Setelah terjadi agresi Militer Belanda I tahun 1947, Kartosuwiryo menyatakan
perang fisabililah melawan Belanda. Pasukan Hisbullah dan Sabilillah dijadikan
Tentara Islam Indonesia (TII). Dalam konferensi di Cisayong bulan Februari 1948
diputuskan untuk mengubah gerakan yang dipimpin Kartosuwiryo diangkat sebagai
imam dari Negara Islam Indonesia. Dengan ditandatanganinya persetujuan
Renville, pasukan TNI harus hijrah dari Jawa tengah ke Jogjakarta, akan tetapi
Kartosuwiryo beserta pasukannya tetap tinggal di Jawa Barat. Setelah Pasukan
Divisi Siliwangi hijrah, Kartosuwiryo lebih leluasa melaksanakan
gerakannya. Pda saat pasukan Devisi
Siliwangi kembali dari Jawa Tengah dalam usaha melakukan perang gerilya
terhadap agresi Militer II yang dilancarkan oleh Belanda, mereka menjumpai
kesatuan-kesatuan bersenjata yang menamakan dirinya Darul Islam/Tentara Islam
Indonesia (DI/TII). Kesatuan bersenjata tersebut berusaha menarik TNI agar ikut
bergabung dan menghalang-halangi Pasukan Divisi Siliwangi kembali ke Jawa
Barat, akibatnya pertempuran tidak dapat dielakkan.

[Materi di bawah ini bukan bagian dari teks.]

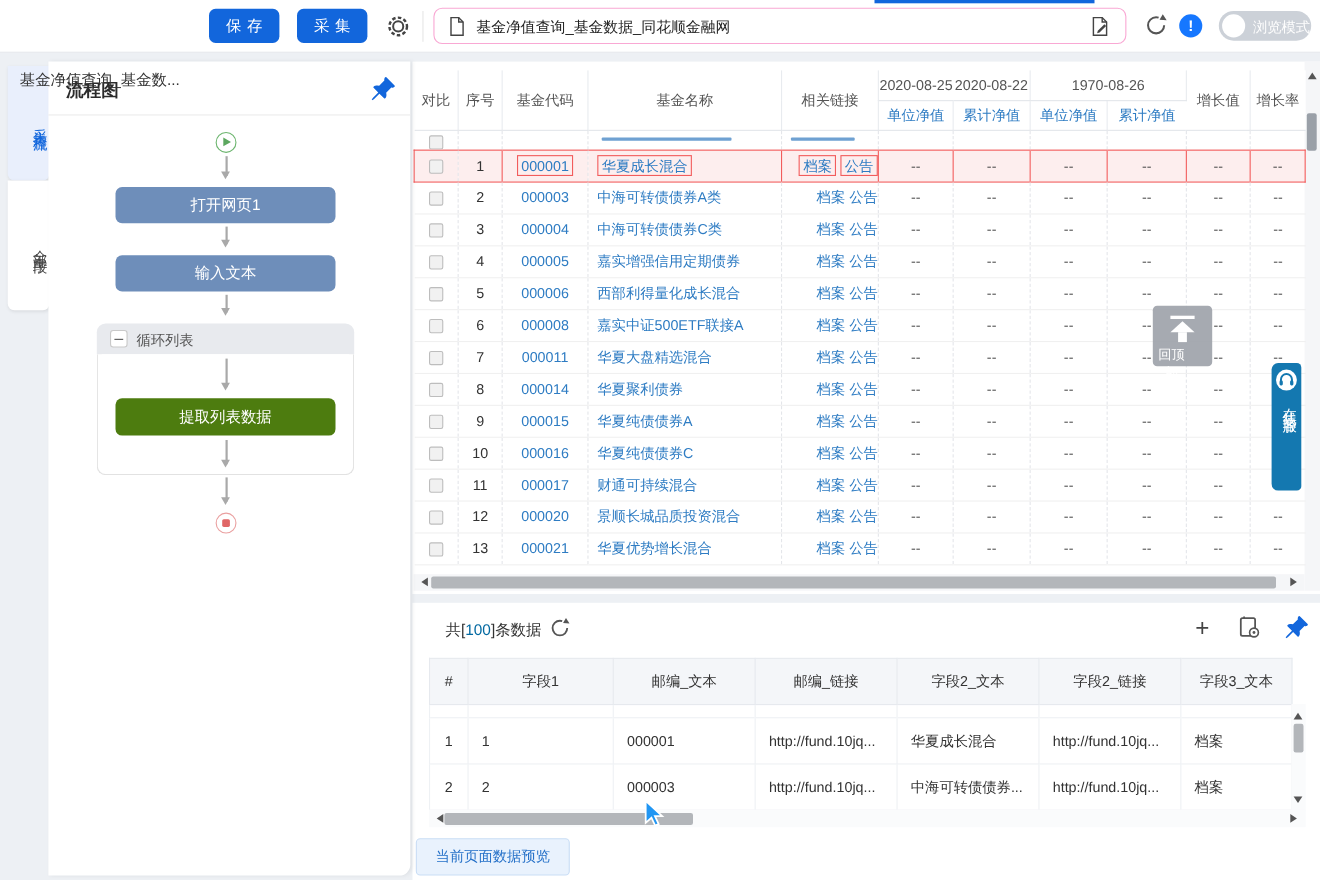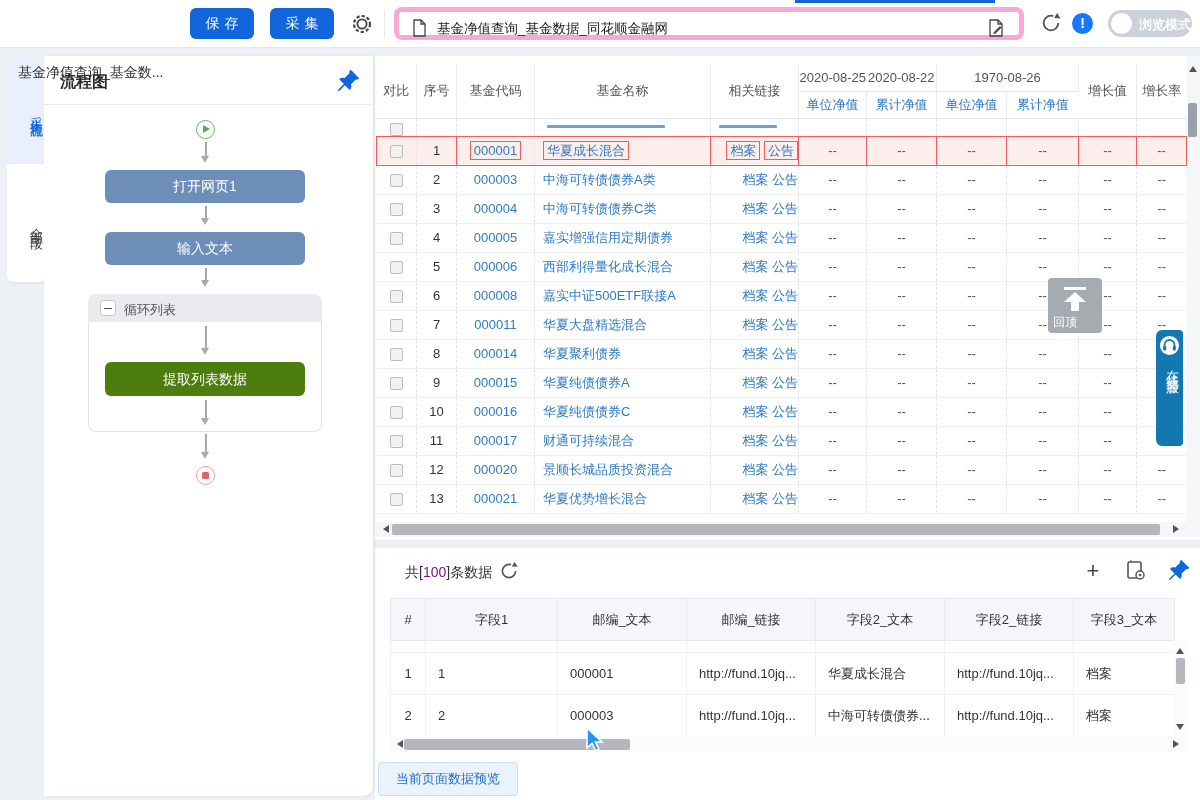--- a/index.html
+++ b/index.html
@@ -7,29 +7,29 @@
   body { position:relative; width:1200px; height:800px; background:#edf0f4; overflow:hidden; color:#333; }
 
   
   .topbar { position:absolute; left:0; top:0; width:1200px; height:48px; background:#fff; border-bottom:1px solid #e4e7eb; z-index:20; }
   .progress-line { position:absolute; left:795px; top:0; width:200px; height:3px; background:#1266dc; z-index:30; }
   .task-title { position:absolute; left:18px; top:16px; width:165px; font-size:14px; color:#333; white-space:nowrap; overflow:hidden;margin-top:48px; }
   .btn { position:absolute; top:8px; width:64px; height:31px; background:#1266dc; color:#fff; font-size:14px; border:none; border-radius:6px; letter-spacing:5px; text-indent:5px; line-height:31px; text-align:center; cursor:pointer; }
   .btn.save { left:190px; } .btn.collect { left:270px; }
   .gear { position:absolute; left:350px; top:12px; width:24px; height:24px; }
   .vsep { position:absolute; left:384px; top:10px; width:1px; height:28px; background:#e6e6e6; }
-  .urlbar { position:absolute; left:394px; top:7px; width:630px; height:33px; border:5px solid #f9a8d4; border-radius:8px; background:#fff; }
+  .urlbar { position:absolute; left:394px; top:7px; width:630px; height:33px; border:1px solid #f9a8d4; border-radius:8px; background:#fff; }
   .urlbar .docico { position:absolute; left:13px; top:7px; }
   .urlbar .urltext { position:absolute; left:38px; top:8px; font-size:13.5px; color:#222; white-space:nowrap; }
   .urlbar .editico { position:absolute; right:13px; top:6px; }
   .refresh-top { position:absolute; left:1040px; top:12px; width:22px; height:22px; }
   .warn { position:absolute; left:1072px; top:13px; width:21px; height:21px; border-radius:50%; background:#1677ff; color:#fff; font-size:14px; font-weight:bold; text-align:center; line-height:21px; }
   .toggle { position:absolute; left:1108px; top:10px; width:84px; height:27px; background:#ccd1d8; border-radius:14px; }
   .toggle .knob { position:absolute; left:3px; top:3px; width:21px; height:21px; background:#fff; border-radius:50%; }
-  .toggle .tlabel { position:absolute; left:31px; top:6px; font-size:13px; color:#fdfdfd;font-weight:bold; }
+  .toggle .tlabel { position:absolute; left:31px; top:6px; font-size:13px; color:#fdfdfd; }
 
   
   .side-tab { position:absolute; left:7px; width:38px; writing-mode:vertical-rl; text-align:center; font-size:13px; letter-spacing:3px; border-radius:0 0 6px 6px; box-shadow:1px 1px 3px rgba(0,0,0,.08); cursor:pointer; }
   .side-tab.active { top:60px; height:104px; background:#e9effc; color:#1266dc; }
   .side-tab.idle { top:164px; height:118px; background:#fff; color:#444; }
 
   
   .flow-panel { position:absolute; left:44px; top:56px; width:329px; height:740px; background:#fff; border-radius:0 0 10px 0; box-shadow:2px 0 4px rgba(0,0,0,.06); z-index:5; }
   .flow-title { position:absolute; left:16px; top:16px; font-size:16px; font-weight:bold; color:#2b2b2b; }
   .flow-pin { position:absolute; left:292px; top:13px; width:24px; height:24px; cursor:pointer; }
@@ -83,21 +83,21 @@
   .sb-thumb-v { position:absolute; left:2px; width:9px; background:#9aa0a8; border-radius:2px; }
   .tri { position:absolute; width:0; height:0; }
   .tri.l { border:4.5px solid transparent; border-right:6px solid #555; }
   .tri.r { border:4.5px solid transparent; border-left:6px solid #555; }
   .tri.u { border:4.5px solid transparent; border-bottom:6px solid #555; }
   .tri.d { border:4.5px solid transparent; border-top:6px solid #555; }
 
   
   .data-card { position:absolute; left:375px; top:548px; width:825px; height:252px; background:#fff; }
   .count-line { position:absolute; left:30px; top:16px; font-size:14px; color:#333; }
-  .count-line .num { color:#701a75; }
+  .count-line .num { color:#0369a1; }
   .panel-refresh { position:absolute; left:124px; top:13px; width:20px; height:20px; cursor:pointer; }
   .panel-plus { position:absolute; left:706px; top:11px; width:24px; height:24px; font-size:22px; color:#444; text-align:center; line-height:24px; cursor:pointer; }
   .panel-export { position:absolute; left:750px; top:12px; width:22px; height:22px; cursor:pointer; }
   .panel-pin { position:absolute; left:792px; top:11px; width:23px; height:23px; cursor:pointer; }
   table.prev { position:absolute; left:15px; top:50px; width:784px; table-layout:fixed; border-collapse:collapse; font-size:13px; }
   table.prev th { height:42px; background:#f4f6f9; border:1px solid #e6e9ee; font-weight:normal; color:#333; }
   table.prev td { height:42px; border:1px solid #eef1f4; color:#333; padding-left:12px; text-align:left; white-space:nowrap; overflow:hidden; }
   table.prev td.ctr { text-align:center; padding-left:0; }
   table.prev tr.sliver td { height:12px; border-bottom:none; }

Dalam usaha menyelesaikan perlawanan DI/TII,
pemerintah melakukan pendekatan melalui pemimpin Masyumi Muh. Natsir untuk
mengajak dan membujur agar kembali ke
NKRI, tetapi tidak berhasil. Akhirnya pemerintah terpaksa melakukan perang
Bharatayuda di bawah pimpinan Jenderal Nasution. Dengan taktik pagar betis akhirnya pada
tanggal 4 Juni 1962 DI/TII Kartosuwiryo
dapat ditangkap di daerah Gunung Geber , Majalaya, Jawa Barat oleh pasukan Siliwangi dan dihukum mati oleh pengadilan
militer pada tanggal 16 Agustus 1962. Pemberontakan DI/TII juga terjadi di
beberapa daerah di Indonesia, di antaranya sebagai berikut:
- Gerakan DI/TII Jawa Tengah. Pemberontakan DI/TII di Jawa Tengah mula-mula meletus di daerah Brebes, Tegal dan Pekalongan di bawah pimpinan Amir Fatah yang kemudian bergabung dengan gerakan Kartosuwiryo. Pemerintah segera bertindak cepat untuk menumpas pemberontakan ini dengan membentuk suatu komando operasi ini, semula dipimpin oleh Letkol Sarbini, selanjutnya diganti oleh Letkol M. Bachrum dan akhirnya digantikan oleh Letkol Ahmad Yani. Di daerah Kebumen juga terjadi pemberontakan yang dilancarkan oleh angkatan Umat Islam (AUI) di bawah pimpinan Kyai M. Malifudz Abdurrahman (Kyai Sumolangu). Pemberontakan DI/TII Jawa Tengah semula tidak terlalu berarti, tetapi akhirnya menjadi besar dan meluas setelah Batalyon 426 Kudus dan Magelang bergabung dengan DI/TII. Akhirnya pemberontakan ini dapat dihancurkan dalam suatu operasi penumpasan (Operasi Merdeka) di bawah pimpinan Letkol Soeharto.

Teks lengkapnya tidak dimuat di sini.